Records supplied Block Start

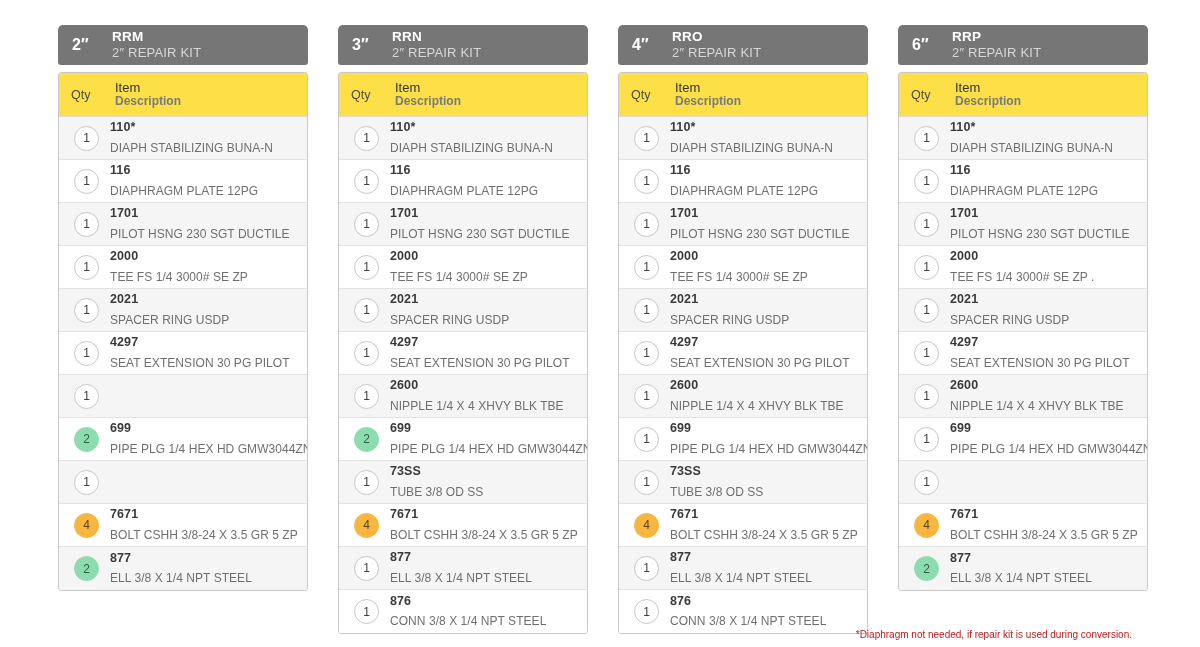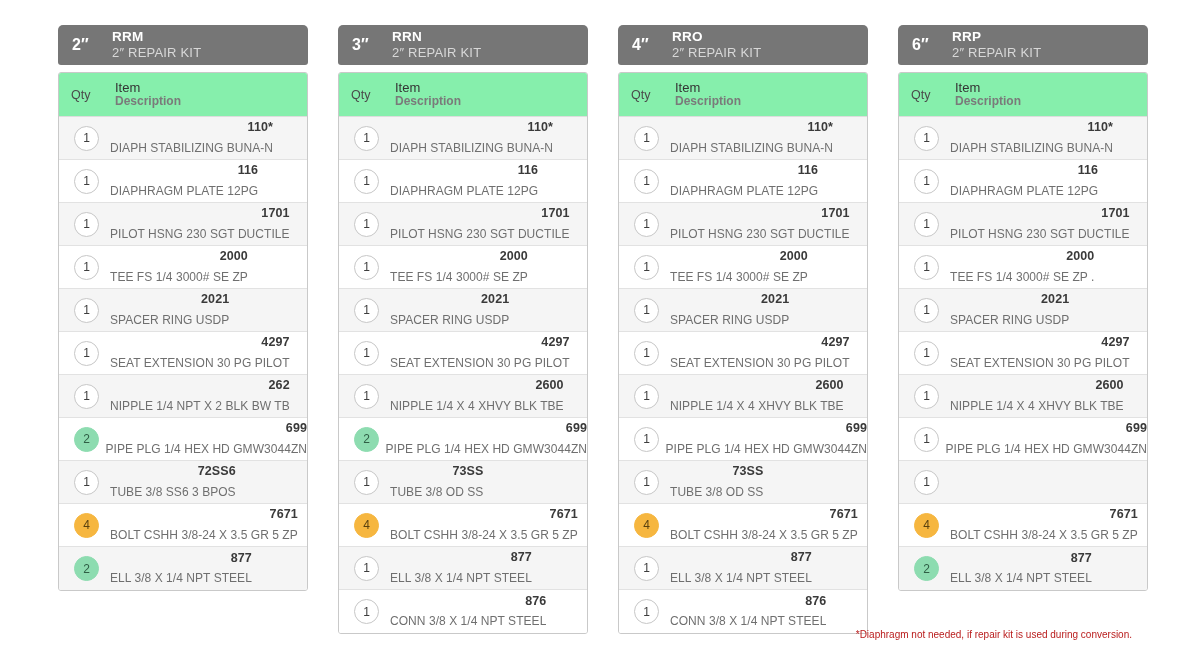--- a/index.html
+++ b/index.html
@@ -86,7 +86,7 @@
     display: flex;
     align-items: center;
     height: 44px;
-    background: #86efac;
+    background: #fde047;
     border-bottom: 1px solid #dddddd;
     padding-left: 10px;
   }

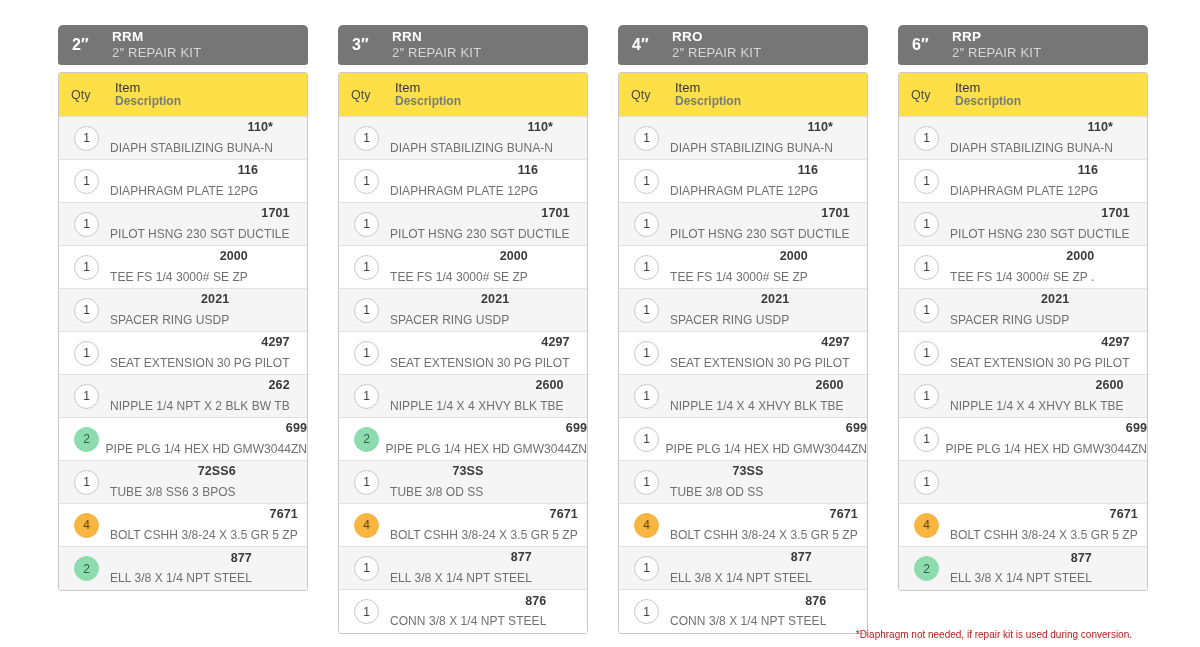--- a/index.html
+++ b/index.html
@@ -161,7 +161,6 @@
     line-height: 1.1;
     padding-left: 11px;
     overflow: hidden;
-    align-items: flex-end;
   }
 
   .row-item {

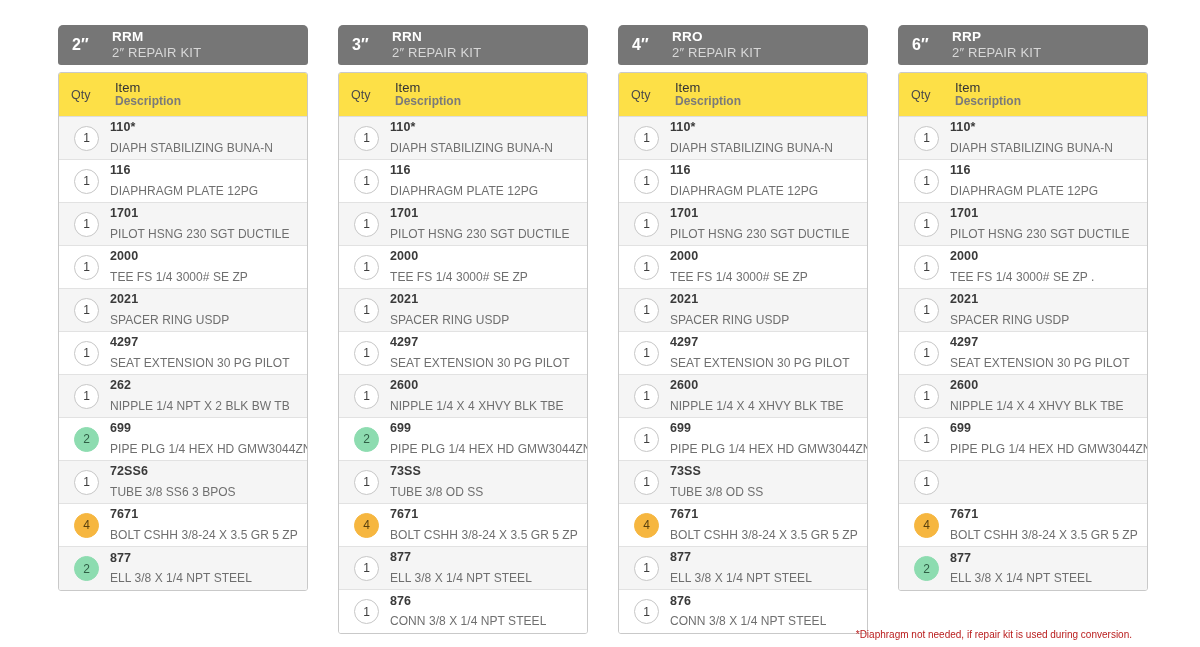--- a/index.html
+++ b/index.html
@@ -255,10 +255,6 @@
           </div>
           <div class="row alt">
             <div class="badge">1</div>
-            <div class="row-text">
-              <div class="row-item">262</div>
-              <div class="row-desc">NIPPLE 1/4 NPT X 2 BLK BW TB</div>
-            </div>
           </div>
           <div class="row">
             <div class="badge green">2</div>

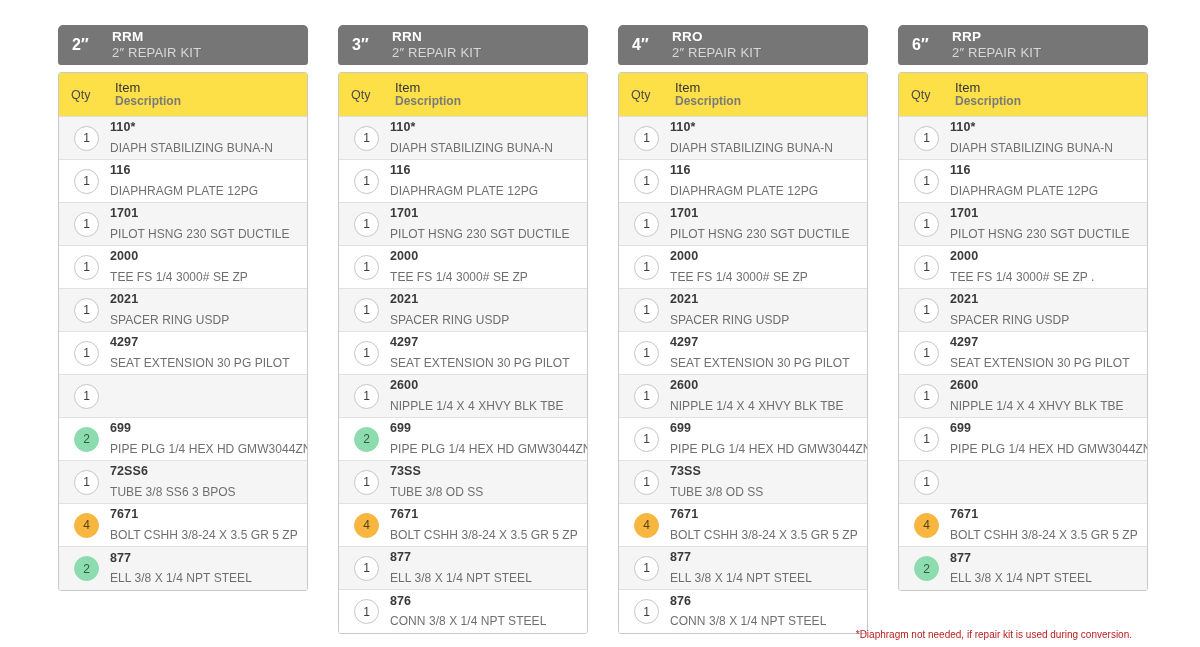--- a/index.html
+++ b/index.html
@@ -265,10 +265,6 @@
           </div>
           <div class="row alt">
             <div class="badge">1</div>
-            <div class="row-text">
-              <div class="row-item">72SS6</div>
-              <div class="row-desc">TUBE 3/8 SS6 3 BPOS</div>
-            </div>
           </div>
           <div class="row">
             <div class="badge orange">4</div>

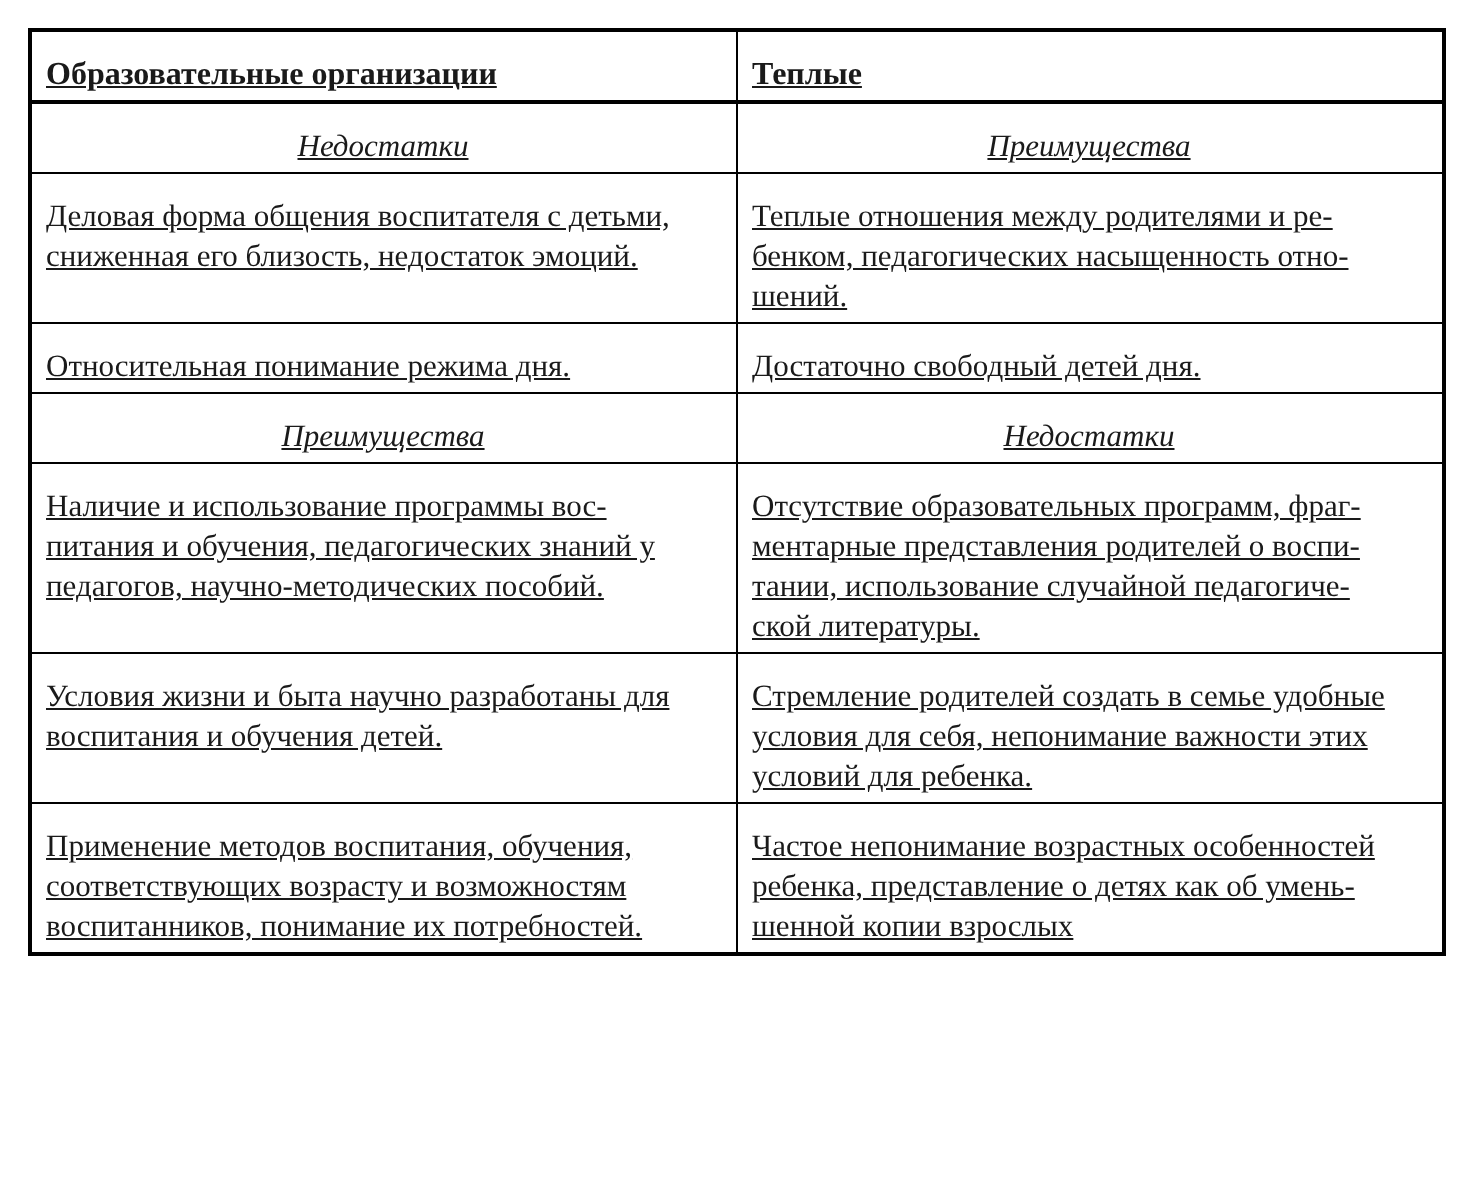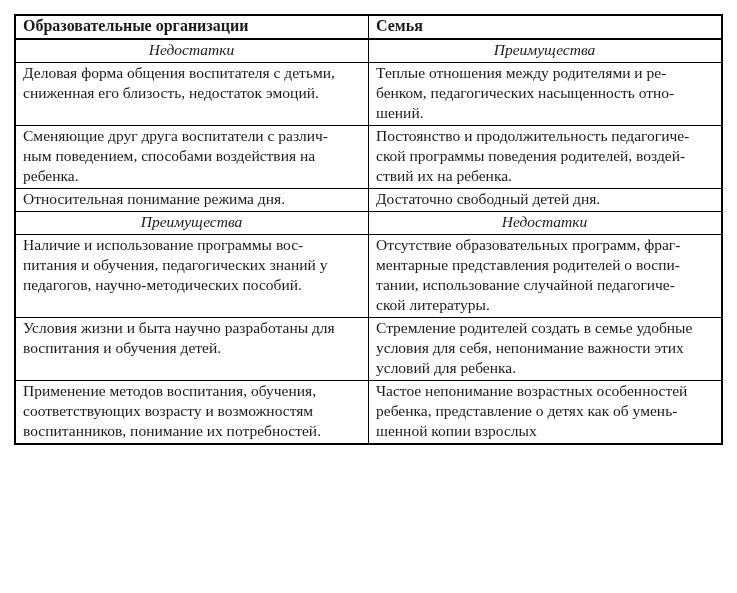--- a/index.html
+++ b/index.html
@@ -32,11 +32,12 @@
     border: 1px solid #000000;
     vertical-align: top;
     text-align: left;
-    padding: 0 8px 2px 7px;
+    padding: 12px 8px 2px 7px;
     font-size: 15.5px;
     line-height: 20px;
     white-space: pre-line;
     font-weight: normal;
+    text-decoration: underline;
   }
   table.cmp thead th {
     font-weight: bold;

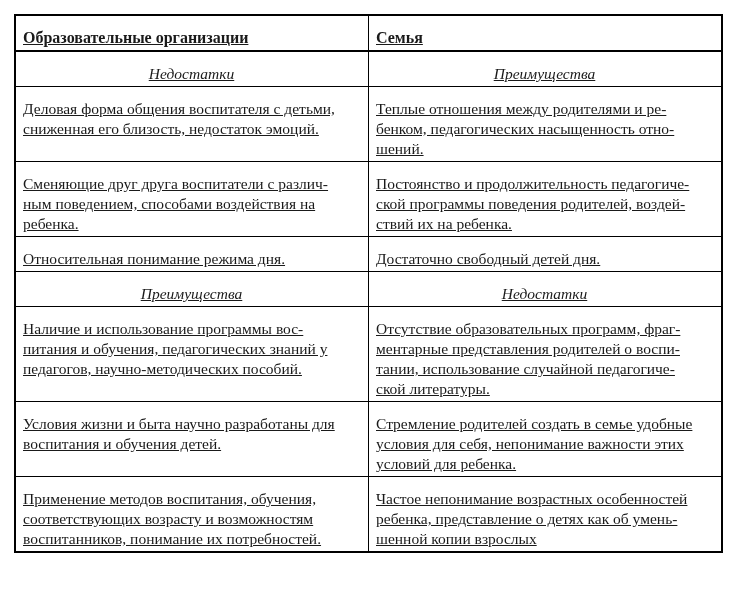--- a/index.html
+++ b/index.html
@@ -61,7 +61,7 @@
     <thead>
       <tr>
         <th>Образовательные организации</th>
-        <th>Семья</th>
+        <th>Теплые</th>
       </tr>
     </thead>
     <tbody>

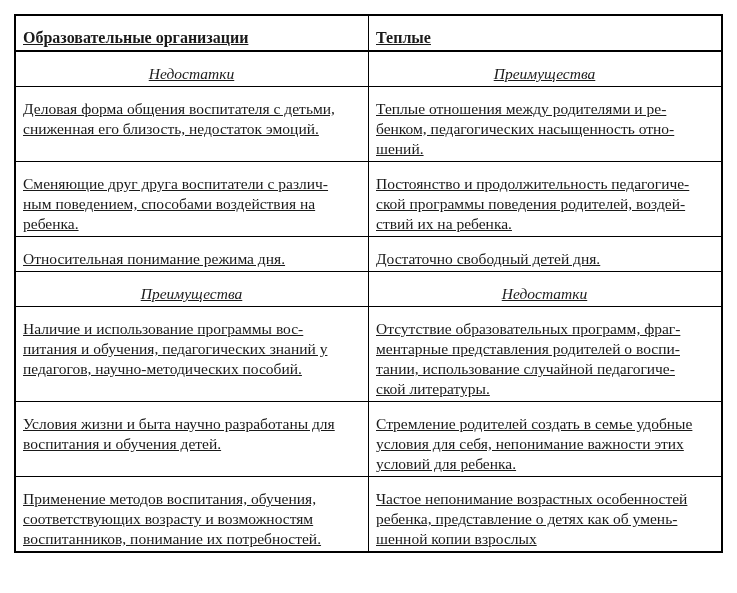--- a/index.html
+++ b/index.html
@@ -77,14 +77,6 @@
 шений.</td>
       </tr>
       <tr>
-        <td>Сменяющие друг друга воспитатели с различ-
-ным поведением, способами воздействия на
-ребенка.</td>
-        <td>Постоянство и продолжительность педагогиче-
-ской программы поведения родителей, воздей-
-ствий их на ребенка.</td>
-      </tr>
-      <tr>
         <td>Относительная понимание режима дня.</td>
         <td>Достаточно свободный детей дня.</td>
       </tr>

Records supplied Block End

What you need to do =
Print the listing exactly, pictures excluded.

Solution below =
--- a/index.html
+++ b/index.html
@@ -86,7 +86,7 @@
     display: flex;
     align-items: center;
     height: 44px;
-    background: #86efac;
+    background: #fde047;
     border-bottom: 1px solid #dddddd;
     padding-left: 10px;
   }

--- a/index.html
+++ b/index.html
@@ -161,7 +161,6 @@
     line-height: 1.1;
     padding-left: 11px;
     overflow: hidden;
-    align-items: flex-end;
   }
 
   .row-item {

--- a/index.html
+++ b/index.html
@@ -255,10 +255,6 @@
           </div>
           <div class="row alt">
             <div class="badge">1</div>
-            <div class="row-text">
-              <div class="row-item">262</div>
-              <div class="row-desc">NIPPLE 1/4 NPT X 2 BLK BW TB</div>
-            </div>
           </div>
           <div class="row">
             <div class="badge green">2</div>

--- a/index.html
+++ b/index.html
@@ -265,10 +265,6 @@
           </div>
           <div class="row alt">
             <div class="badge">1</div>
-            <div class="row-text">
-              <div class="row-item">72SS6</div>
-              <div class="row-desc">TUBE 3/8 SS6 3 BPOS</div>
-            </div>
           </div>
           <div class="row">
             <div class="badge orange">4</div>

--- a/index.html
+++ b/index.html
@@ -32,11 +32,12 @@
     border: 1px solid #000000;
     vertical-align: top;
     text-align: left;
-    padding: 0 8px 2px 7px;
+    padding: 12px 8px 2px 7px;
     font-size: 15.5px;
     line-height: 20px;
     white-space: pre-line;
     font-weight: normal;
+    text-decoration: underline;
   }
   table.cmp thead th {
     font-weight: bold;

--- a/index.html
+++ b/index.html
@@ -61,7 +61,7 @@
     <thead>
       <tr>
         <th>Образовательные организации</th>
-        <th>Семья</th>
+        <th>Теплые</th>
       </tr>
     </thead>
     <tbody>

--- a/index.html
+++ b/index.html
@@ -77,14 +77,6 @@
 шений.</td>
       </tr>
       <tr>
-        <td>Сменяющие друг друга воспитатели с различ-
-ным поведением, способами воздействия на
-ребенка.</td>
-        <td>Постоянство и продолжительность педагогиче-
-ской программы поведения родителей, воздей-
-ствий их на ребенка.</td>
-      </tr>
-      <tr>
         <td>Относительная понимание режима дня.</td>
         <td>Достаточно свободный детей дня.</td>
       </tr>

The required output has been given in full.